-- About this task --
Every line of the entries below from the one containing "- EPMI and Black" to the one containing "Agreement dated December", both ends included, must be written out exactly. No other line belongs in the answer.

-- Information shown --
=== Begin Enclosure ===

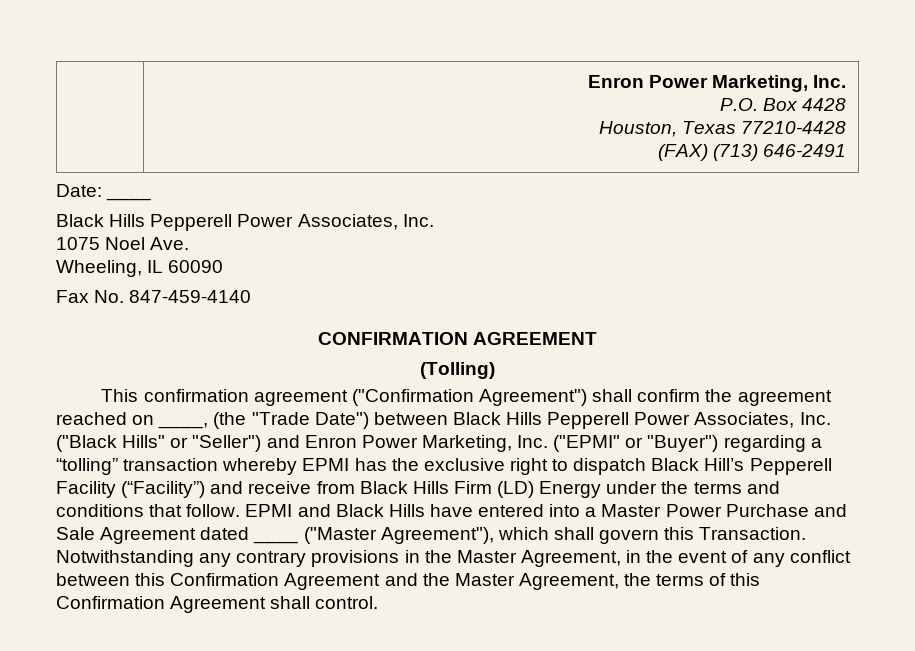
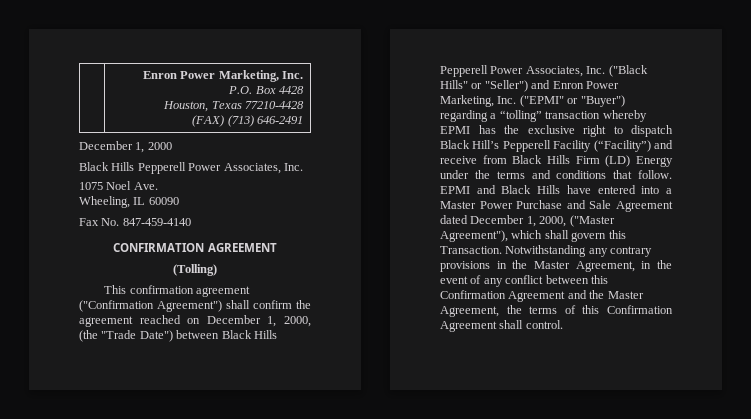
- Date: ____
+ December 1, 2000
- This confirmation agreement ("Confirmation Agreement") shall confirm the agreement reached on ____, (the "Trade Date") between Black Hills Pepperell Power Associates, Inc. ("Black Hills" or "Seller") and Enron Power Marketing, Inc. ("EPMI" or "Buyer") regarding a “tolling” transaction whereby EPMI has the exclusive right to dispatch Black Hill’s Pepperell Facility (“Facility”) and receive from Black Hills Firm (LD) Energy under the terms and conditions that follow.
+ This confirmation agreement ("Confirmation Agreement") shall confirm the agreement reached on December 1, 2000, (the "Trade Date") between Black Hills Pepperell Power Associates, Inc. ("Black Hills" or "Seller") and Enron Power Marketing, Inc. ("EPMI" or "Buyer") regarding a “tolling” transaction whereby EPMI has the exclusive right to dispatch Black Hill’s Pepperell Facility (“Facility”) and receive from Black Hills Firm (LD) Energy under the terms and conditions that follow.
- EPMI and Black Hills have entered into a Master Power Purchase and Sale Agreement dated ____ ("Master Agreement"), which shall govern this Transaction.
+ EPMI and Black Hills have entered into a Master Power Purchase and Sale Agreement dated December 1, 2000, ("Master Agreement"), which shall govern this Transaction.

=== End Enclosure ===
=== Begin Enclosure ===

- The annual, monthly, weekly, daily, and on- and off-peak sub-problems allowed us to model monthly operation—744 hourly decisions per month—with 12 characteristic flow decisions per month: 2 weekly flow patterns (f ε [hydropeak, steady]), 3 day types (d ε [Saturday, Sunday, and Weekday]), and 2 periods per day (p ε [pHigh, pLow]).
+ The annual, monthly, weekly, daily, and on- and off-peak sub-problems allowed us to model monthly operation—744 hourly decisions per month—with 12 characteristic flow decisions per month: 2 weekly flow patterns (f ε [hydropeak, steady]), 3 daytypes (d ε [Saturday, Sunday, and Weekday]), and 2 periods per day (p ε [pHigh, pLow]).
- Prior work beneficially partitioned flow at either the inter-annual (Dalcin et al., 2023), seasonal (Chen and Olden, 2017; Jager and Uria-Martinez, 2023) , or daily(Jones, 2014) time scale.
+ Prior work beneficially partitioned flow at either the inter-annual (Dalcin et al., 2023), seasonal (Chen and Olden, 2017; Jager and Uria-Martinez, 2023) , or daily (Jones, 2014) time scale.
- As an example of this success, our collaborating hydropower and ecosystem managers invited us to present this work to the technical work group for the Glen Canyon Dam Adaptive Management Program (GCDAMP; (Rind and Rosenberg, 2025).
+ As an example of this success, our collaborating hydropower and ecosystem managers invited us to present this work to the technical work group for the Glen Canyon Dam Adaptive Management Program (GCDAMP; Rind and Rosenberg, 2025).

=== End Enclosure ===
=== Begin Enclosure ===

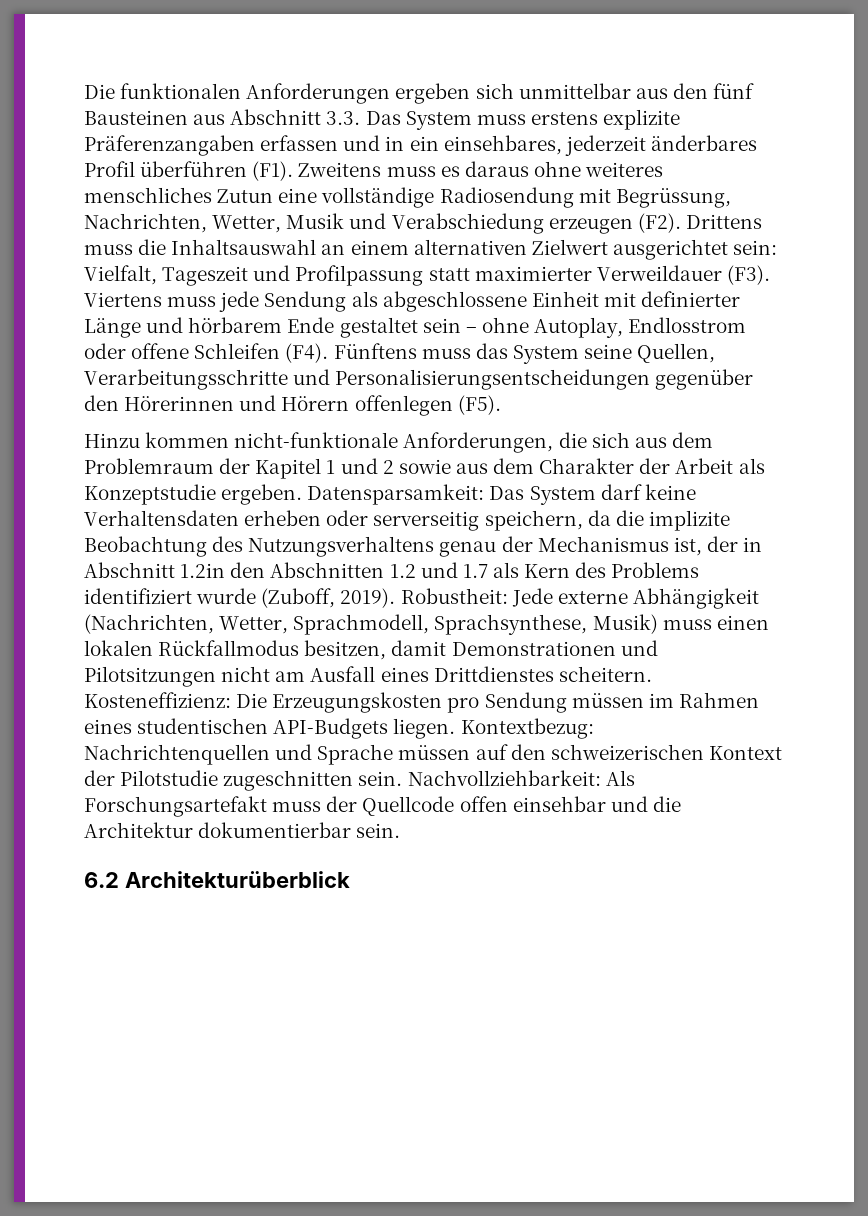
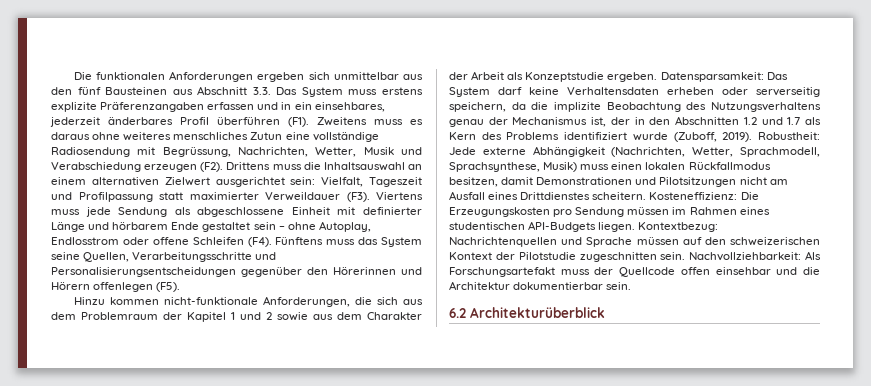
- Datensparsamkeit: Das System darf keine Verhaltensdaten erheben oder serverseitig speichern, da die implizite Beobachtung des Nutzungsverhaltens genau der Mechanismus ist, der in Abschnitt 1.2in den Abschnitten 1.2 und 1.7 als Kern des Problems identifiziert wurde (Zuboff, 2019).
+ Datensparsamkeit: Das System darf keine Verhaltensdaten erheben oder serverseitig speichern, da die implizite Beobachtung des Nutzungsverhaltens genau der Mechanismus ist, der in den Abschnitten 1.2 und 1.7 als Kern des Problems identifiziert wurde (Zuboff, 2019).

=== End Enclosure ===

-- Exercise output --
- EPMI and Black Hills have entered into a Master Power Purchase and Sale Agreement dated ____ ("Master Agreement"), which shall govern this Transaction.
+ EPMI and Black Hills have entered into a Master Power Purchase and Sale Agreement dated December 1, 2000, ("Master Agreement"), which shall govern this Transaction.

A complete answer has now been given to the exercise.